Die Schule war so eine Zeit, da bin ich einfach durchmarschiert. Ich ging nie gern in die Schule, aber es gehörte halt dazu. Klassenfahrten fand ich ganz schlimm, aber ich musste an jeder teilnehmen und immer ohne meine beste Freundin. Das war die Hölle. Sie durfte nie mit auf Klassenfahrt, ihre Eltern haben es immer verboten. Früher glaubte ich halt, es läge an den finanziellen Mitteln in ihrer Familie, aber viele Jahre später habe ich den wahren Grund dafür erfahren.
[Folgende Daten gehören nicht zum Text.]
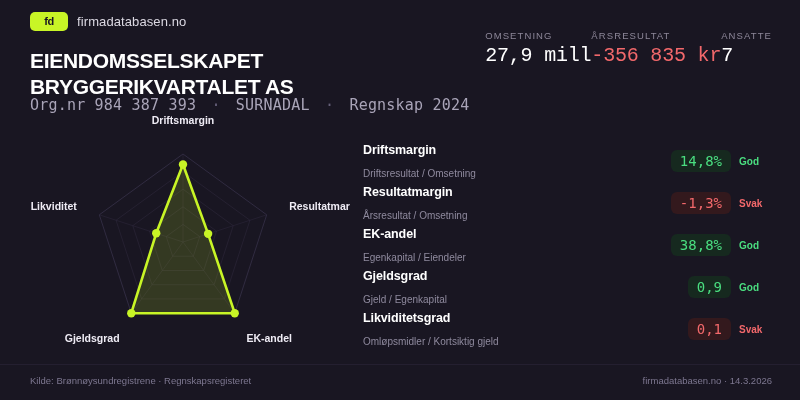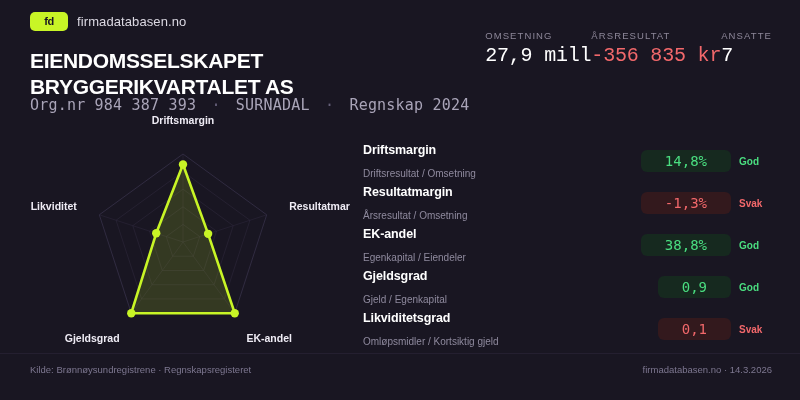--- a/index.html
+++ b/index.html
@@ -68,34 +68,34 @@
   .metric-text { flex:1 1 auto; }
   .metric-name {
     font-size:12.5px; font-weight:bold; color:#ffffff; letter-spacing:-0.1px;
     line-height:15px;
   }
   .metric-formula {
     font-size:10px; color:#8f8a9e; line-height:13px; margin-top:9px;
   }
   .metric-value {
     font-family:"DejaVu Sans Mono", monospace;
-    font-size:14px; padding:3px 24px; border-radius:6px;
+    font-size:14px; padding:3px 9px; border-radius:6px;
     text-align:right; white-space:nowrap; margin-right:8px;
   }
   .metric-value.good { color:#4ade80; background:#16291f; }
   .metric-value.weak { color:#f2686b; background:#33191d; }
   .metric-rating {
     font-size:10px; font-weight:bold; width:36px; text-align:left; white-space:nowrap;
   }
   .metric-rating.good { color:#4ade80; }
   .metric-rating.weak { color:#f2686b; }
 
   
   .footer {
-    position:absolute; left:0; bottom:0; width:800px; height:47px;
+    position:absolute; left:0; bottom:0; width:800px; height:36px;
     border-top:1px solid #241f30;
   }
   .footer-left {
     position:absolute; left:30px; top:10px;
     font-size:9.5px; color:#7d7790;
   }
   .footer-right {
     position:absolute; right:28px; top:10px;
     font-size:9.5px; color:#7d7790;
   }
Der Vater wollte die Kontrolle über „seine Mädchen“ behalten. Meine Freundin hatte noch weitere 6 Geschwister, drei Schwestern und drei Brüder. Der Vater hat alle Mädchen sexuell missbraucht. Ich mochte ihren Vater immer sehr gerne leiden, er war ein sehr liebenswerter Mensch. Darüber darf ich gar nicht nachdenken, wie man sich täuschen kann und wie die äußere Fassade eines Menschen den Durchblick ins Innere verwehrt. Fast 15 Jahren nach diesen Übergriffen hat meine Freundin mit mir darüber gesprochen und ich war (wie immer) sprachlos. Aber ich verspürte in diesem Moment auch Gefühle, die ich nicht beschreiben kann. Hass auf den Vater, Mitleid für meine Freundin und ihre Schwestern. Es schwirrten in diesem Moment wieder so viele Fragen durch meinen Kopf, aber ich war nicht fähig sie zu stellen. Auch tröstende Worte konnte ich nicht finden. Also saßen wir nach dieser Offenbarung von ihr einfach nur schweigsam zusammen. Vielleicht war es in diesem Moment auch richtig, einfach nur zu schweigen. Dennoch waren meine Gedanken und Überlegungen die ganze Zeit, was sage ich jetzt nur. Wie finde ich die richtigen Worte. Aber ich fand sie nicht. Immer, wenn ich an dieses Gespräch zurückdenke, dann hoffe ich, dass dieses Schweigen meine Freundin nicht noch mehr verletzt hat. Denn verletzten wollte ich nie jemanden. Deswegen muss ich auch immer so lange nachdenken, bevor ich in traurigen Situationen einen Kommentar abgebe. Ich habe immer Angst, die falschen Worte zu benutzen. Manchmal muss man ja auch keine Worte finden, dann reicht im richtigen Moment wohl eine tröstende Umarmung. Aber leider kann ich auch dies nicht wirklich.